▸ DATA EXCERPTS
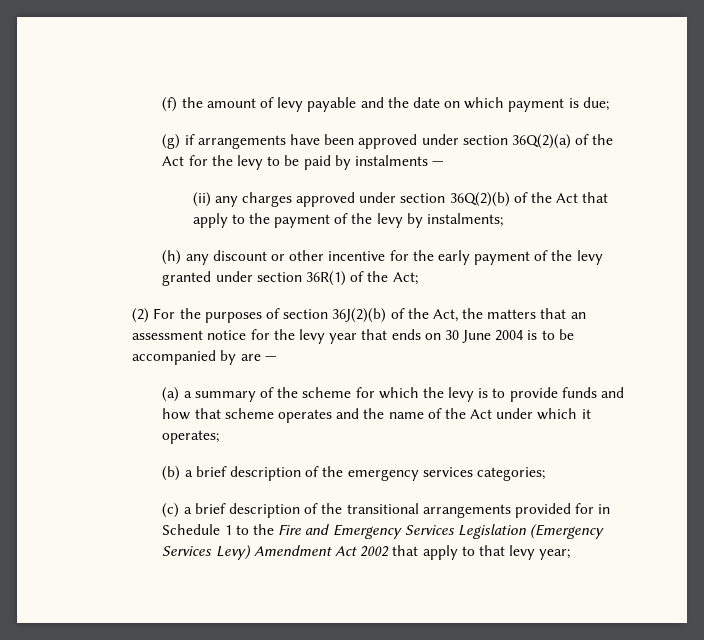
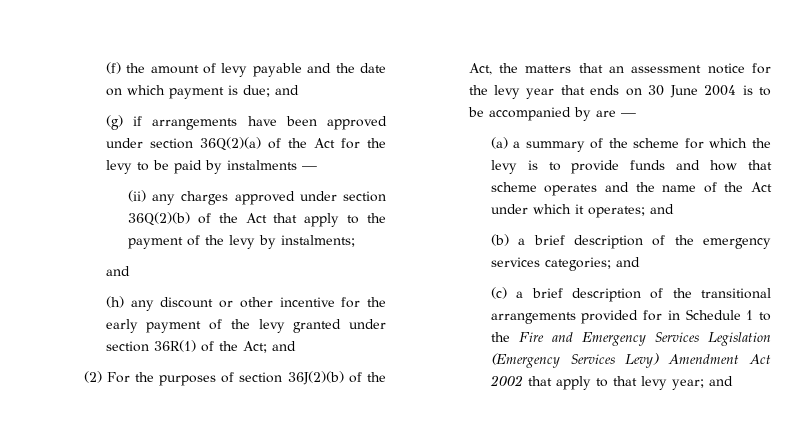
- (f) the amount of levy payable and the date on which payment is due;
+ (f) the amount of levy payable and the date on which payment is due; and
  (ii) any charges approved under section 36Q(2)(b) of the Act that apply to the payment of the levy by instalments;
+ and
- (h) any discount or other incentive for the early payment of the levy granted under section 36R(1) of the Act;
+ (h) any discount or other incentive for the early payment of the levy granted under section 36R(1) of the Act; and
- (a) a summary of the scheme for which the levy is to provide funds and how that scheme operates and the name of the Act under which it operates;
+ (a) a summary of the scheme for which the levy is to provide funds and how that scheme operates and the name of the Act under which it operates; and
- (b) a brief description of the emergency services categories;
+ (b) a brief description of the emergency services categories; and
- (c) a brief description of the transitional arrangements provided for in Schedule 1 to the Fire and Emergency Services Legislation (Emergency Services Levy) Amendment Act 2002 that apply to that levy year;
+ (c) a brief description of the transitional arrangements provided for in Schedule 1 to the Fire and Emergency Services Legislation (Emergency Services Levy) Amendment Act 2002 that apply to that levy year; and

▸ ABOUT THIS EXERCISE
Word for word, repeat each line of the records, and leave every image out.

▸ EXERCISE RESULT
- (f) the amount of levy payable and the date on which payment is due;
+ (f) the amount of levy payable and the date on which payment is due; and
  (ii) any charges approved under section 36Q(2)(b) of the Act that apply to the payment of the levy by instalments;
+ and
- (h) any discount or other incentive for the early payment of the levy granted under section 36R(1) of the Act;
+ (h) any discount or other incentive for the early payment of the levy granted under section 36R(1) of the Act; and
- (a) a summary of the scheme for which the levy is to provide funds and how that scheme operates and the name of the Act under which it operates;
+ (a) a summary of the scheme for which the levy is to provide funds and how that scheme operates and the name of the Act under which it operates; and
- (b) a brief description of the emergency services categories;
+ (b) a brief description of the emergency services categories; and
- (c) a brief description of the transitional arrangements provided for in Schedule 1 to the Fire and Emergency Services Legislation (Emergency Services Levy) Amendment Act 2002 that apply to that levy year;
+ (c) a brief description of the transitional arrangements provided for in Schedule 1 to the Fire and Emergency Services Legislation (Emergency Services Levy) Amendment Act 2002 that apply to that levy year; and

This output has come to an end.